Выбрать главу

— Теперь о внешней, скажем так, неопрятности, — продолжал тем временем разглагольствовать Муз. — Я не могу видеть, каким представляюсь тебе. Но из твоих слов уяснил, что зрелище это малопривлекательное.

— Уж поверь мне.

— Ты тоже не розами сейчас пахнешь.

— За себя говори, — огрызнулся Валера.

— А что я? — развёл руками грек. — Всё по той же схеме.

— Таким грязным я представляю своё вдохновение?

— Вспомни, как ещё час назад ты рассуждал об отсутствии у тебя таланта, как проклинал своё пьянство и лишнюю рюмку «бехеровки». Правда, вернее станет проклинать шесть «лишних» рюмок. А бардак в квартире? А эти макароны, пригоревшие к сковородке? Кстати, её теперь придётся выкинуть, а другой у тебя нет. А липкие пятна на ламинате? Ого! Да ты не только в себя опрокидывал, оказывается!

— Прекрати! — взмолился Козорезов.

— Но, ты же хотел знать, от чего твоя муза выглядит грязным оборванцем. Между прочим, чтоб ты знал, я у тебя не первый! Предыдущая муза по вышеупомянутым причинам от тебя сбежала.

— Как сбежала?

— Ножки отрастила и сбежала, — Муз был безжалостен. — Помнишь, как ты год не мог даже захудалого рассказика накропать?

Он помнил. Жуткий год. Бесплодные попытки написать хоть что-то, оканчивавшиеся очередной кучей смятой и изорванной бумаги, а следом очередным запоем. Чтобы хоть как-то выжить, он сочинял тогда идиотские четверостишия для одной фирмы, выпускавшей поздравительные открытки: «С Днём Рожденья поздравляем, жить тебе сто двадцать лет, и здоровья пожелаем… тра-та-та…» и полный бред. Работу эту ему из жалости подбросил редактор одного журнала, где когда-то он начинал печататься. Платили пятьдесят долларов за стишок, но заказов было немного — четыре-пять в месяц. Чтобы хватало хотя бы на заварную китайскую лапшу и дешёвую водку, он тогда перестал платить комуналку, и всё равно залез в долги по самые уши. Пришлось брать кредит в банке под кошмарные проценты, по которому, надо заметить, он выплачивал до сих пор.

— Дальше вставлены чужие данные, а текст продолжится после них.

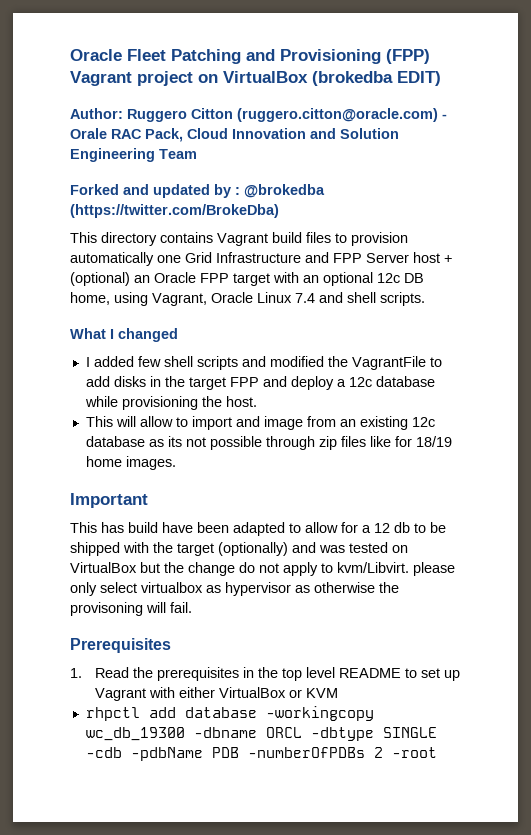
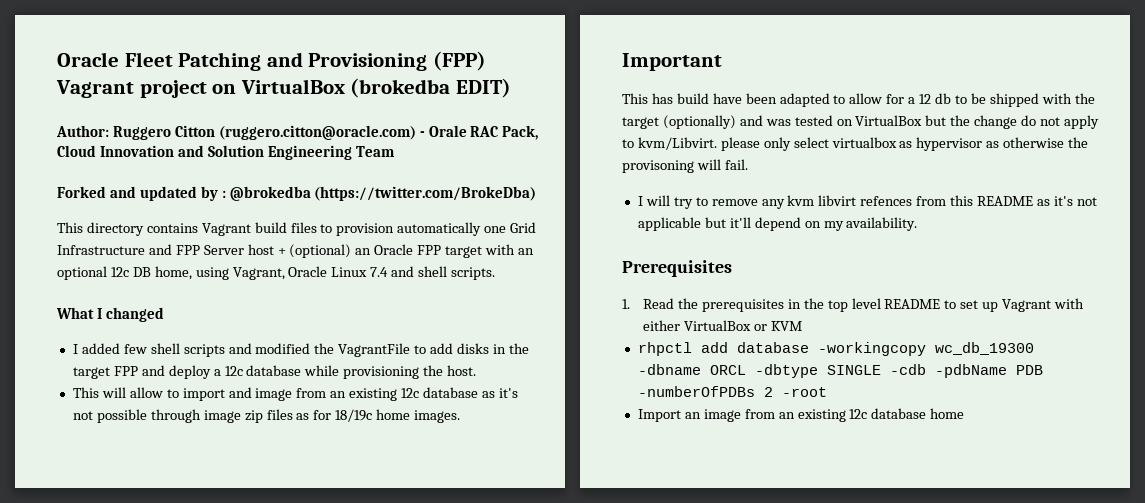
- This will allow to import and image from an existing 12c database as its not possible through zip files like for 18/19 home images.
+ This will allow to import and image from an existing 12c database as it's not possible through image zip files as for 18/19c home images.
+ I will try to remove any kvm libvirt refences from this README as it's not applicable but it'll depend on my availability.
+ Import an image from an existing 12c database home

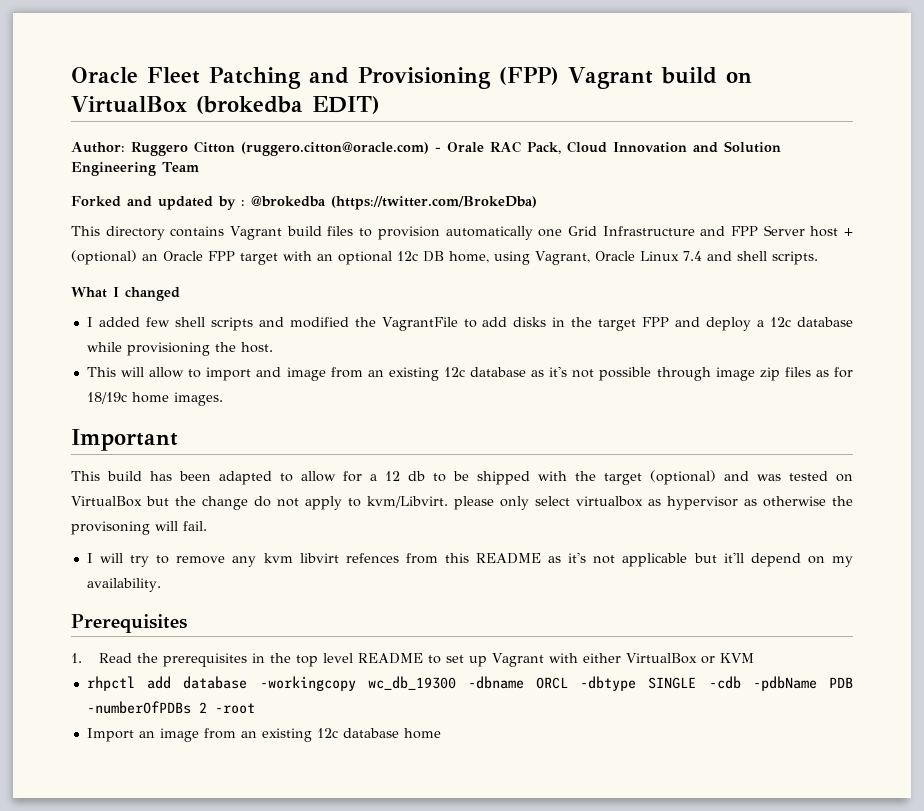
- Oracle Fleet Patching and Provisioning (FPP) Vagrant project on VirtualBox (brokedba EDIT)
+ Oracle Fleet Patching and Provisioning (FPP) Vagrant build on VirtualBox (brokedba EDIT)
- This has build have been adapted to allow for a 12 db to be shipped with the target (optionally) and was tested on VirtualBox but the change do not apply to kvm/Libvirt. please only select virtualbox as hypervisor as otherwise the provisoning will fail.
+ This build has been adapted to allow for a 12 db to be shipped with the target (optional) and was tested on VirtualBox but the change do not apply to kvm/Libvirt. please only select virtualbox as hypervisor as otherwise the provisoning will fail.

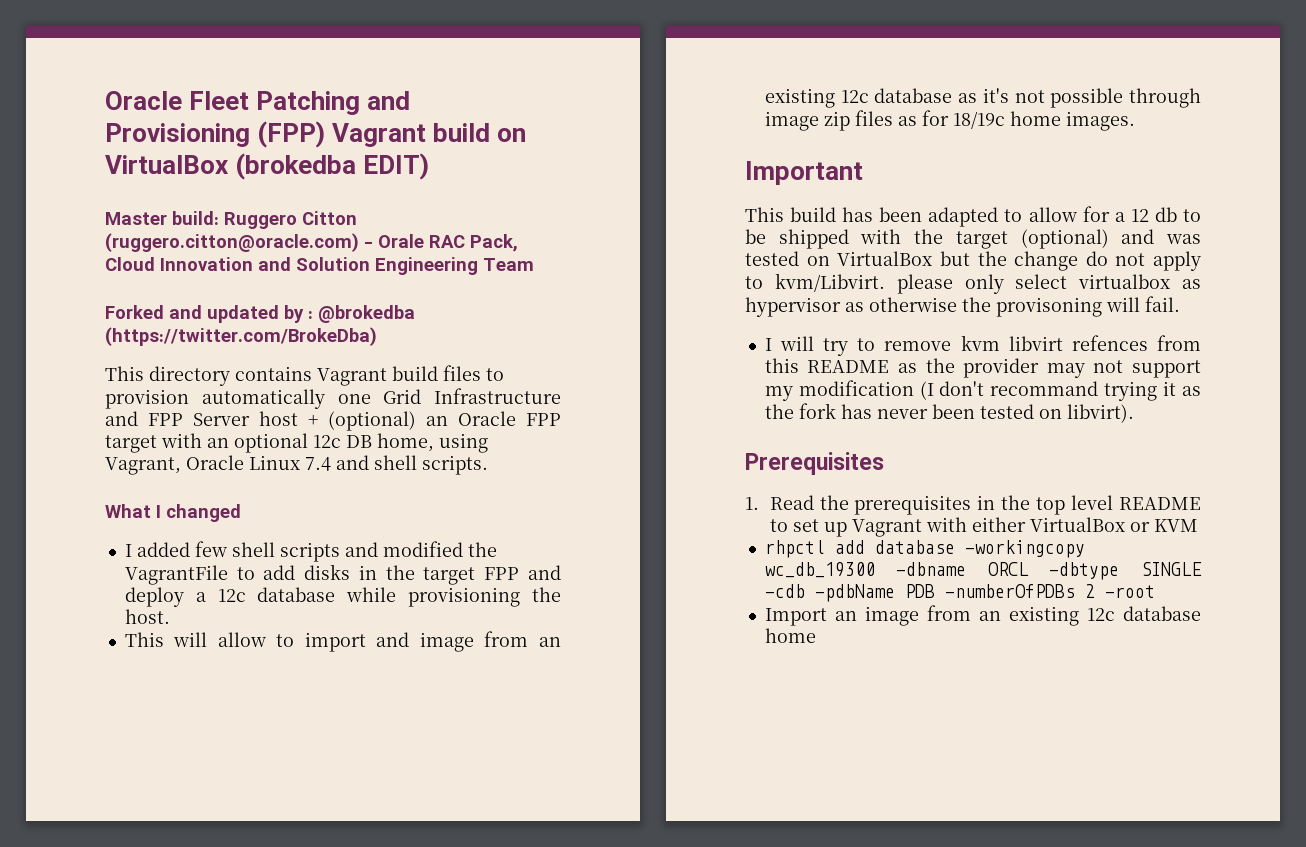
- Author: Ruggero Citton (ruggero.citton@oracle.com) - Orale RAC Pack, Cloud Innovation and Solution Engineering Team
+ Master build: Ruggero Citton (ruggero.citton@oracle.com) - Orale RAC Pack, Cloud Innovation and Solution Engineering Team
- I will try to remove any kvm libvirt refences from this README as it's not applicable but it'll depend on my availability.
+ I will try to remove kvm libvirt refences from this README as the provider may not support my modification (I don't recommand trying it as the fork has never been tested on libvirt).

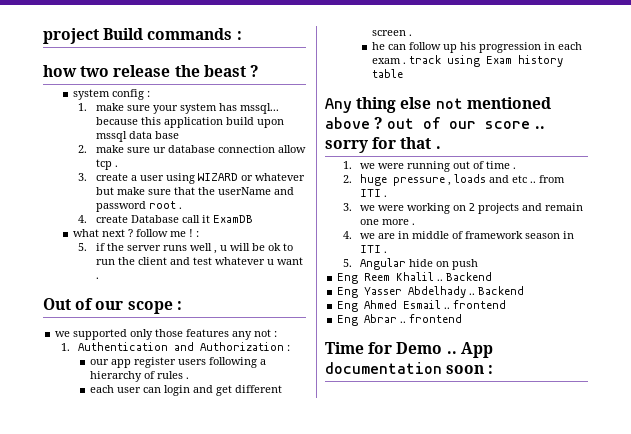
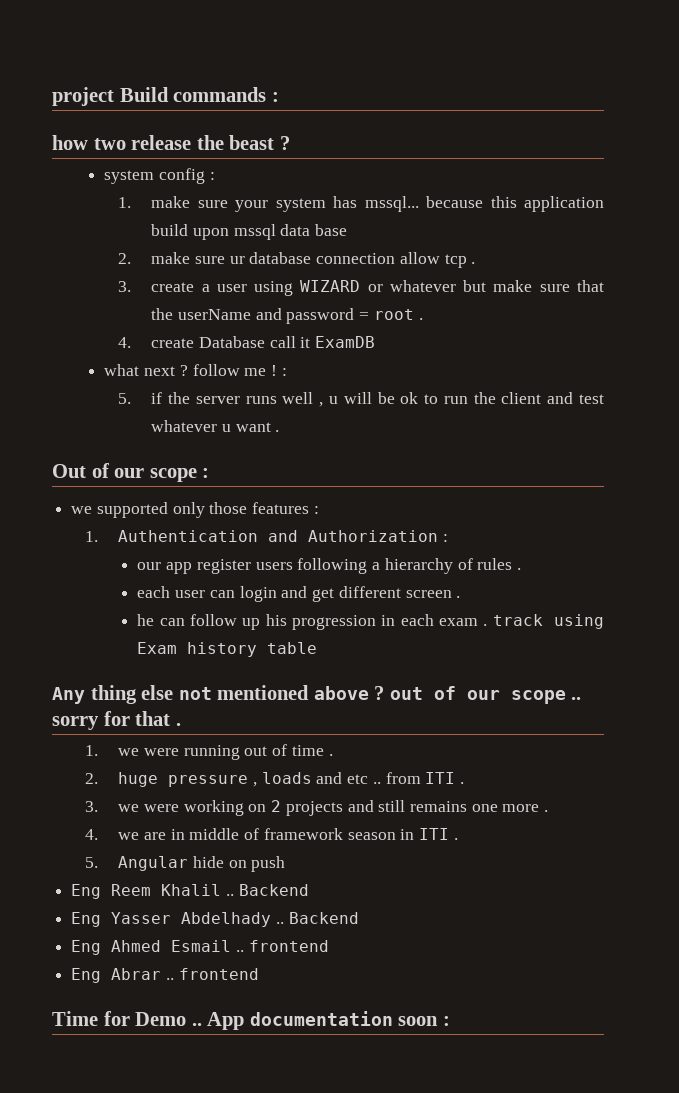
- 3. create a user using WIZARD or whatever but make sure that the userName and password root .
+ 3. create a user using WIZARD or whatever but make sure that the userName and password = root .
- we supported only those features any not :
+ we supported only those features :
- Any thing else not mentioned above ? out of our score .. sorry for that .
+ Any thing else not mentioned above ? out of our scope .. sorry for that .
- 3. we were working on 2 projects and remain one more .
+ 3. we were working on 2 projects and still remains one more .

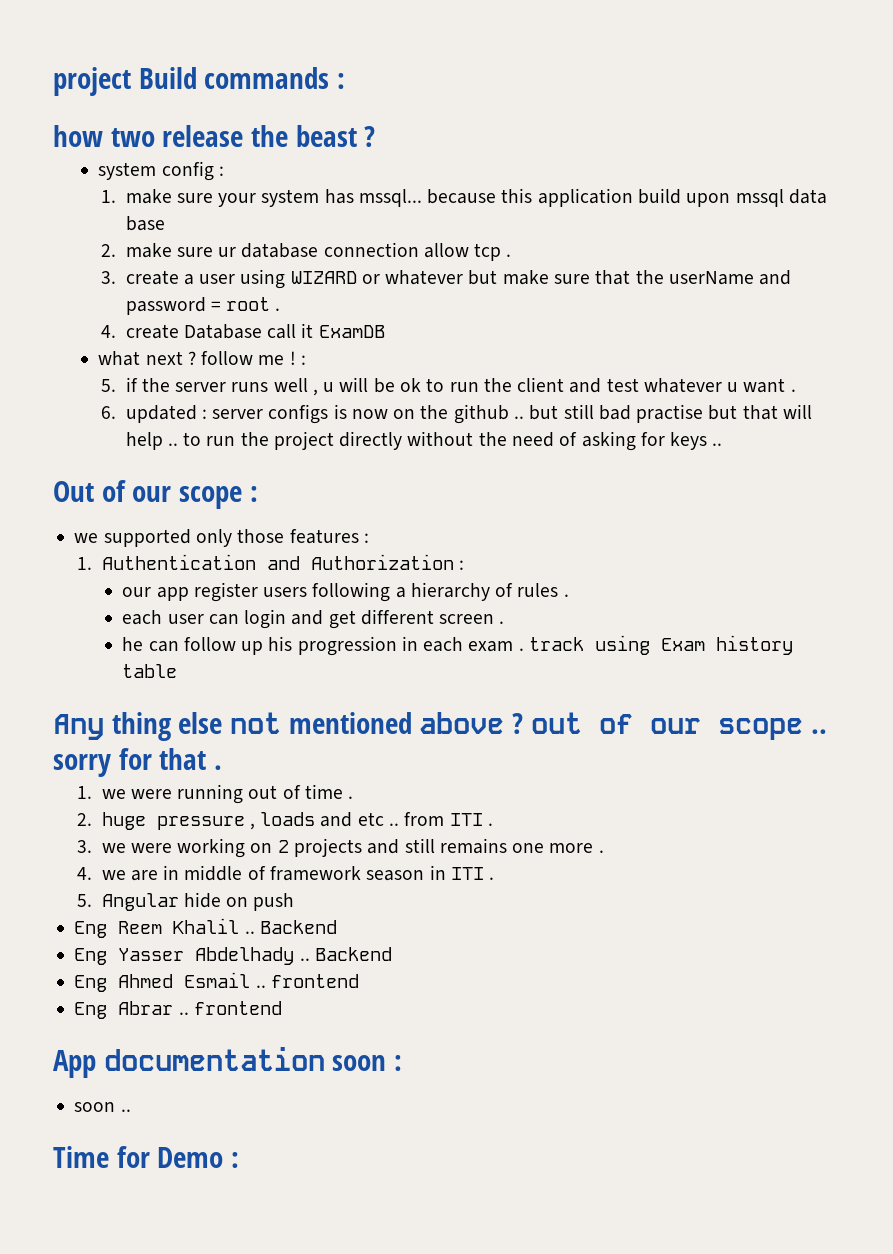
+ 6. updated : server configs is now on the github .. but still bad practise but that will help .. to run the project directly without the need of asking for keys ..
- Time for Demo ..
+ soon ..
+ Time for Demo :

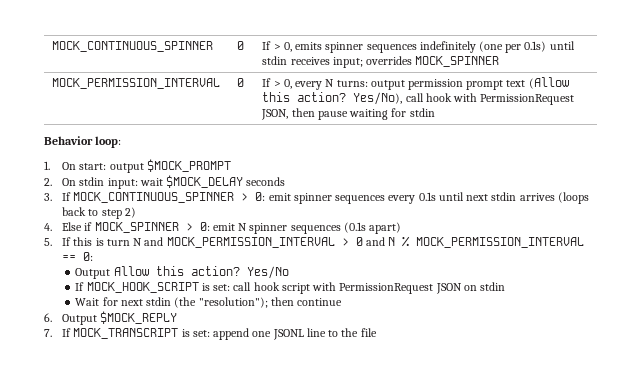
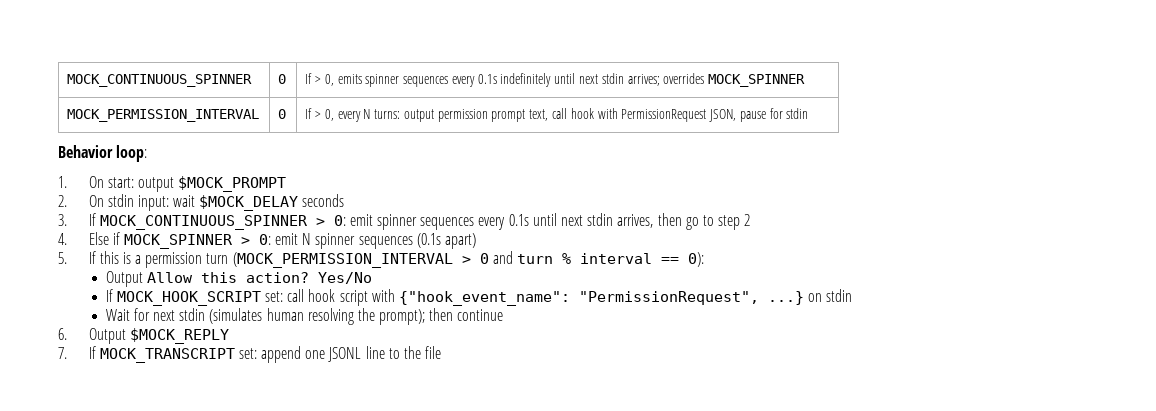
- MOCK_CONTINUOUS_SPINNER | 0 | If > 0, emits spinner sequences indefinitely (one per 0.1s) until stdin receives input; overrides MOCK_SPINNER
+ MOCK_CONTINUOUS_SPINNER | 0 | If > 0, emits spinner sequences every 0.1s indefinitely until next stdin arrives; overrides MOCK_SPINNER
- MOCK_PERMISSION_INTERVAL | 0 | If > 0, every N turns: output permission prompt text (Allow this action? Yes/No), call hook with PermissionRequest JSON, then pause waiting for stdin
+ MOCK_PERMISSION_INTERVAL | 0 | If > 0, every N turns: output permission prompt text, call hook with PermissionRequest JSON, pause for stdin
- 3. If MOCK_CONTINUOUS_SPINNER > 0: emit spinner sequences every 0.1s until next stdin arrives (loops back to step 2)
+ 3. If MOCK_CONTINUOUS_SPINNER > 0: emit spinner sequences every 0.1s until next stdin arrives, then go to step 2
- 5. If this is turn N and MOCK_PERMISSION_INTERVAL > 0 and N % MOCK_PERMISSION_INTERVAL == 0:
+ 5. If this is a permission turn (MOCK_PERMISSION_INTERVAL > 0 and turn % interval == 0):
- If MOCK_HOOK_SCRIPT is set: call hook script with PermissionRequest JSON on stdin
+ If MOCK_HOOK_SCRIPT set: call hook script with {"hook_event_name": "PermissionRequest", ...} on stdin
- Wait for next stdin (the "resolution"); then continue
+ Wait for next stdin (simulates human resolving the prompt); then continue
- 7. If MOCK_TRANSCRIPT is set: append one JSONL line to the file
+ 7. If MOCK_TRANSCRIPT set: append one JSONL line to the file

А теперь ещё и сюжет, обещавший под пером Козорезова превратиться в шедевр, стать бестселлером и мгновенно вывести своего создателя из нищеты снова в люди, исчез, сбежал, как соседские римляне со своим гладиатором. Валера чуть не заплакал от обиды на судьбу, снявшую его дуплетом прямо на взлёте.

— Вопросы по внешнему виду ещё остались? — поинтересовался Муз.

— Мне бы самому в душ, — промямлил в ответ писатель, — и побриться.

— Это дело, — одобрил грек. — И не раскисай. Хватит бить себя ушами по щекам. Подумай о том, что не ты один обворован. Через день-два слезами авторов можно будет Мёртвое море заполнить обратно до уровня мирового океана. Жаль только, что они не знают, на кого им теперь надо молиться.

— На кого?

— Да на тебя!

Это прозвучало столь неожиданно, что Валера как-то даже забыл про душ. Не то, чтобы он передумал мыться, но и торопиться с этим не стал. Он уже не первый раз обратил внимание, что гость своими многословными монологами и неожиданными репликами постоянно, как говорится, выбивает его из седла, едва он снова в это самое седло забирается.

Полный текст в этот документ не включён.